OpenMP uses the notion of Internal Control Variables (ICVs) to control the behaviour of a multi-threaded program. There are only two that are relevant to this chapter. One is used in determining the number of threads and the other controls the nesting of parallel regions. The user does not have direct access to ICVs, but they can be changed or reported with a call to an X06 function.
3
Recommendations on Choice and Use of Available Functions
The function
nag_using_threaded_impl (x06xac) can be used to determine, at runtime, whether you are using a multi-threaded implementation of the NAG C Library or not.
3.1
Multi-threaded Implementations of the NAG Library
If you are not using OpenMP in your program we recommend you set the number of threads with the
OMP_NUM_THREADS environment variable as described in the
Users' Note. This is the number of threads that will then be used in multi-threaded NAG C Library functions. The ICV is set from this environment variable but the value can be changed with a call to
nag_omp_set_num_threads (x06aac). It applies to the
next parallel region, whether that is your own, one encountered by a NAG function or an underlying vendor library routine.
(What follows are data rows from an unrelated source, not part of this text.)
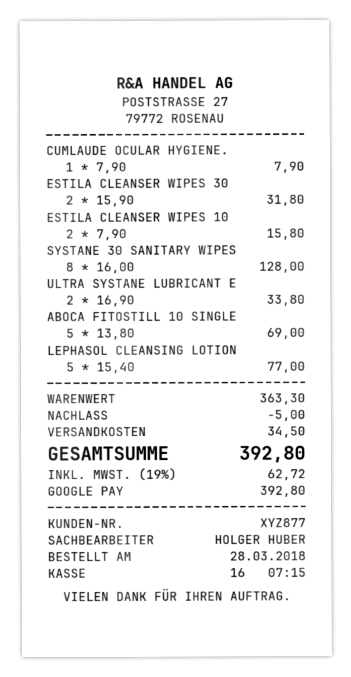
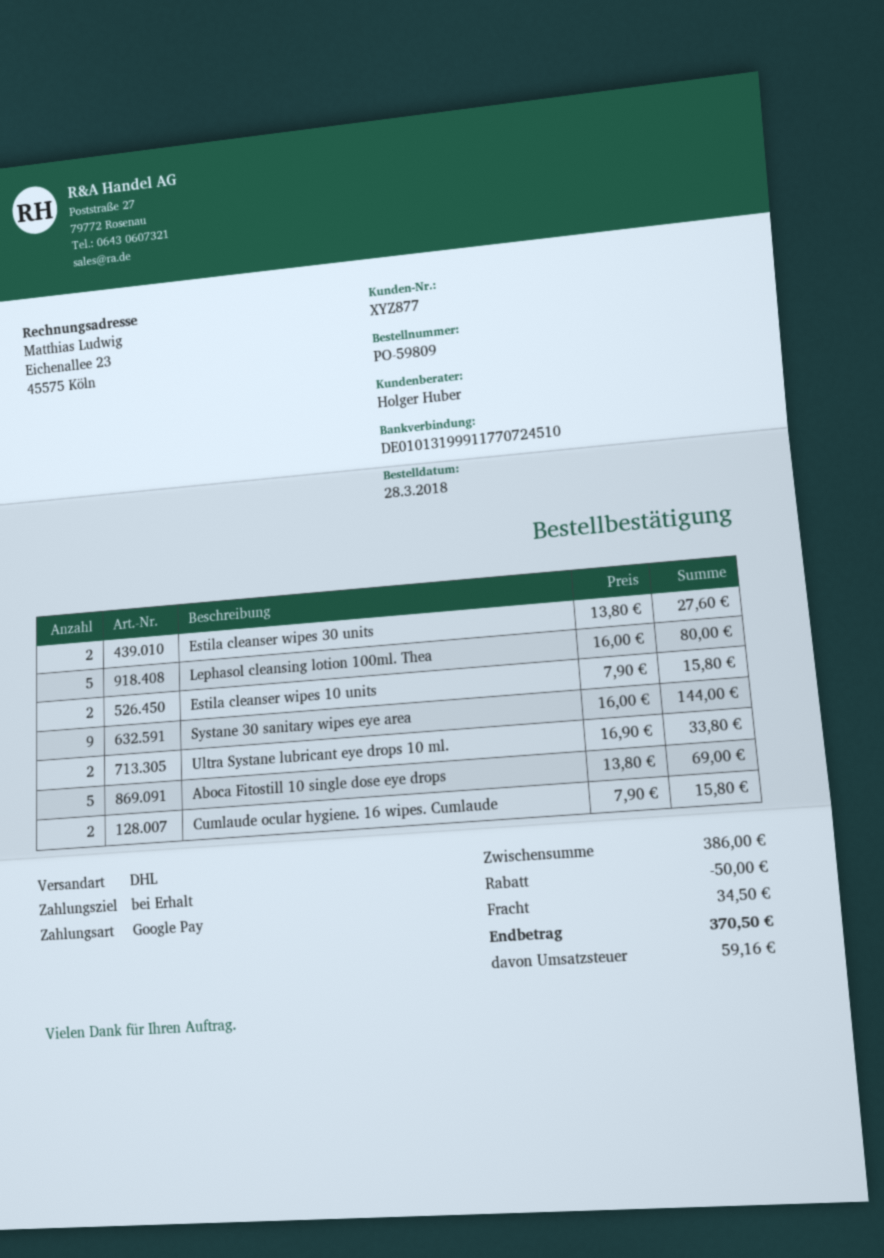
CUMLAUDE OCULAR HYGIENE.: 1 x 7.90 = 7.90 -> 2 x 7.90 = 15.80
ESTILA CLEANSER WIPES 30: 2 x 15.90 = 31.80 -> 2 x 13.80 = 27.60
SYSTANE 30 SANITARY WIPES: 8 x 16.00 = 128.00 -> 9 x 16.00 = 144.00
LEPHASOL CLEANSING LOTION: 5 x 15.40 = 77.00 -> 5 x 16.00 = 80.00
subtotal: 363.30 -> 386.00
discount: 5.00 -> 50.00
tax: 62.72 -> 59.16
total: 392.80 -> 370.50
Whilst the ICV strongly influences the number of threads used, the design of OpenMP is such that it does not dictate it. Many factors affect the number of threads in a particular parallel region including, but not restricted to, the presence of a
num_threads clause and the number of threads already in use by a program. However, in most cases the number of threads requested will be used. The value of the ICV is retrieved with a call to
nag_omp_get_max_threads (x06acc). The return value is an upper bound on the number of threads. If it is crucial to know the number of threads that are actually in use for a particular parallel region we recommend you get this number with a call to
nag_omp_get_num_threads (x06abc), once you are inside the parallel region.
OpenMP threads have a unique thread number, which can be retrieved for a particular thread by a call to
nag_omp_get_thread_num (x06adc). The master thread is always numbered
.
To check whether you are in an active parallel region, where there is more than one thread,
nag_omp_in_parallel (x06afc) can be used.
The functions
nag_omp_get_num_threads (x06abc),
nag_omp_get_thread_num (x06adc) and
nag_omp_in_parallel (x06afc) are only relevant when called from within an OpenMP parallel region. This could be one of your own or one in a NAG function. The cases where these routines apply to NAG functions are the ones which take a user-supplied function. There are functions in
Chapters d01,
d03,
e05 and
f01 which contain parallel regions that have calls to user-supplied functions from within them. You may, for example, wish to know the thread number, the number of threads or simply check whether this NAG parallel region is an active one in your supplied function.
Nested parallelism is where a parallel region is contained within another. That is, each thread in the
outer region spawns its own
inner parallel region of which it is the master thread.
nag_omp_set_nested (x06agc) can be used to enable nested parallelism by setting the nesting ICV.
nag_omp_get_nested (x06ahc) can be used to retrieve the value of this ICV. Nesting will be disabled by default and you should have a good reason for using nested parallel regions with careful thought given to the hardware resources you have.
If you wish to call a NAG multi-threaded function and have it execute in parallel from each thread in your own parallel region you will need to enable nested parallelism. If you do not enable it the NAG function will simply execute in serial. When using nesting the environment variable
OMP_NUM_THREADS can be given a comma-separated list of integers representing the number of threads you wish to use at each level of parallelism. Recall that
nag_omp_set_num_threads (x06aac) can be used to set the number of threads for the
next parallel region. To change the number of threads for a NAG function in this scenario, you would call
nag_omp_set_num_threads (x06aac) once inside your own parallel region.
3.2
Serial Implementations of the NAG C Library
When using a serial implementation of the NAG C Library the X06 functions return a value in line with your whole program being executed in serial. This is irrespective of what OMP_NUM_THREADS has been set to or if you have compiled your program with OpenMP.
Table 1 shows the behaviour of these functions in serial implementations of the NAG C Library.
Note that underlying vendor libraries may still be using multi-threading. Check the
Users' Note document of your implementation.
If you are using OpenMP in your code together with a serial implementation of the NAG C Library, we recommend you use the OpenMP runtime library routines directly to control threading in your program.
4
Functionality Index
Nested OpenMP Parallelism | | |
5
Auxiliary Functions Associated with Library Function Arguments
None.
6
Functions Withdrawn or Scheduled for Withdrawal
None.